Screened as part of the Japan Foundation Touring Film Programme 2017.

Detective Bureau 2-3: Go to Hell Bastards! (探偵事務所23 くたばれ悪党ども, Seijun Suzuki, 1963)

detective-bureau-2-3Before Seijun Suzuki pushed his luck too far with the genre classic Branded to Kill, he bided his time adding his own particular brand of zany absurdism to Nikkatsu’s standard cool guy fights crooks and gets girl formula. Detective Bureau 2-3: Go to Hell Bastards! (探偵事務所23 くたばれ悪党ども, Tantei Jimusho 23: Kutabare Akutodomo) is just one of these efforts. Made around the time of Suzuki’s major turning points such as the similarly named The Bastard, and relatively better known Youth of the Beast, the film follows Nikkatsu’s standard pattern but allows frequent Suzuki leading man and Nikkatsu A-lister Joe Shishido to swan about the place in grand style, effortlessly manipulating everything and everyone to come out on top once again. Filled with snappy dialogue and painted with an irony filled noirish aesthetic, Detective Bureau 2-3 does not care about its plot, and wants you to know you shouldn’t either.

The action kicks off when a low level yakuza, Manabe (Tamio Kawachi), is captured by the police following a bloody turf battle. Manabe isn’t talking, the police can’t hold him much longer, and a bunch of gangsters from all factions are already waiting outside to eliminate him as soon as he’s released. Enter Tajima (Jo Shishido) – private detective and head of Detective Bureau 2-3. Managing to convince his “buddies” in the regular police that he’s exactly the right guy to sort all of this out, Tajima constructs an undercover ID, stages a daring rescue of Manabe, and worms his way into his gang to find out what’s going down in yakuza land.
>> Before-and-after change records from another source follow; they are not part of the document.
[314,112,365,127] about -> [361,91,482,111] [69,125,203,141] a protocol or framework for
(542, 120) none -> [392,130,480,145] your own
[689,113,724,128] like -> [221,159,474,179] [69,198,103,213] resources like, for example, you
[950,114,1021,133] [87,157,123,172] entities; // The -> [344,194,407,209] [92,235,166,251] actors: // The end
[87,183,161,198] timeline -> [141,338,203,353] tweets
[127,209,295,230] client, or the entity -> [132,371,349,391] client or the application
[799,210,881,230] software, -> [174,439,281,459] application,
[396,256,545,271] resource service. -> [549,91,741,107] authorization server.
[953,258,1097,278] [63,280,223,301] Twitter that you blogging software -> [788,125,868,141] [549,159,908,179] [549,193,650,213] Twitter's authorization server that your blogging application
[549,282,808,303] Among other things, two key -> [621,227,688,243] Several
Whilst there he begins romancing the boss’ cold hearted girl and attempting to find out the whereabouts of a cache of stolen weaponry before getting all of the bad guys together in one place so the police can arrest them with maximum efficiency.

Even more so than Suzuki’s other films from the period, Detective Bureau 2-3 moves like a rocket with barely anytime to follow the plot even if there was one. Tajima is like some cartoon hero, half Lupin III and half Top Cat, always landing on his feet or speeding away from danger in a swanky sports car. Even when trapped (along with his love interest) inside a burning basement with no means of escape, he comes up with an ingenious solution to get the all important evidence out there in the hope that his police buddies will come and rescue him. Tajima is the guy you can always rely on to get you out of a fix, even if it gets you into an even bigger fix.
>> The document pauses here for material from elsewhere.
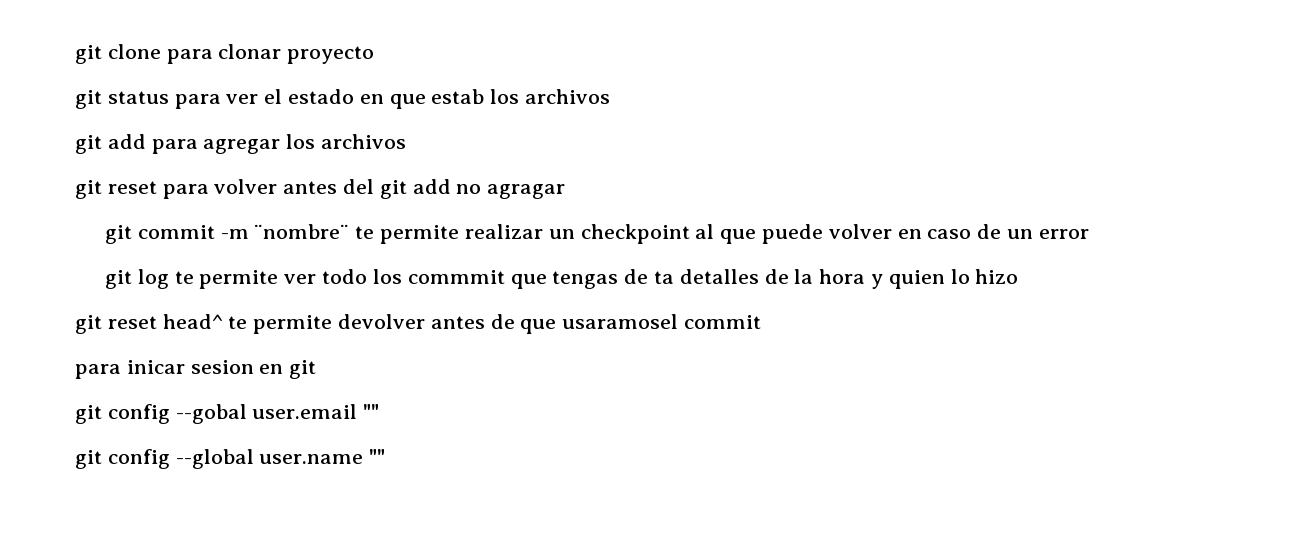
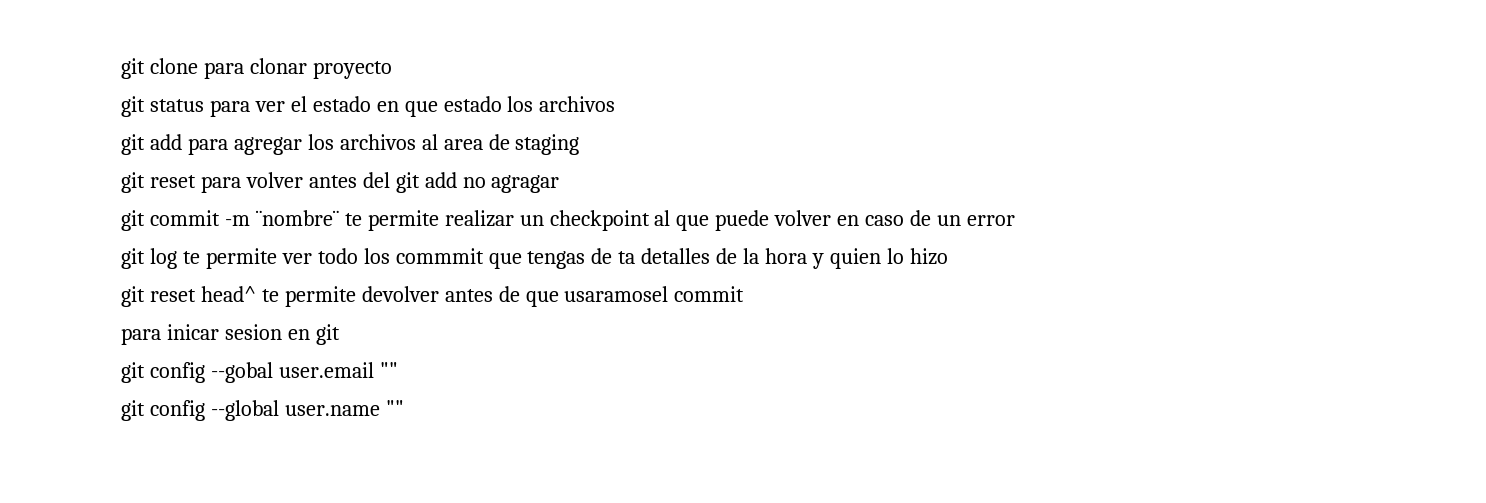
[431,89,485,104] estab -> [443,96,502,112] estado
(407, 141) none -> [421,134,580,155] al area de staging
Unexpectedly, Detective Bureau 2-3 also has a mild Christmas theme as the seedy dive bar Tajima and the crooks hang out in attempts to get into the festive spirit. This is a world of gamblers and showgirls where the glamour of the smokescreen underworld undercuts the less savoury aspects the men who people it. Suzuki gives us a fair number of cabaret numbers set against the Christmassy decorations and creates an awkward situation for Tajima as his on and off cabaret star girlfriend threatens to blow his cover, even dragging him up on stage for a pointed duet about useless boyfriends who never keep their promises. Actually that all kind of works for him too because it annoys the boss’ girl, who is definitely starting to at least develop complicated feelings towards him. Trapped with her cruel yet supposedly impotent gang boss boyfriend-cum-jailer, she’s about eight different kinds of frustrated and has been waiting for someone like Tajima to come and set her free (in about eight different ways), so all of this is really going very well for him.

Detective Bureau 2-3: Go to Hell Bastards! is just as zany and frenetic as the title suggests, moving from one bizarre action set piece to another filled with exploding coke bottles and weaponised cement trucks all while Shishido grins wildly and poses in his sharp suit and trench coat. Inconsequential, yes, but Detective Bureau 2-3 never claims to be anything other than cartoonish fun as Shishido and co offer up a series of wacky one liners and breeze through the action with an effortless kind of glee. Filled with Suzuki’s visual flair, Detective Bureau 2-3 is among his lesser efforts but is undeniably good fun and another colourful outing for the increasingly cool Shishido.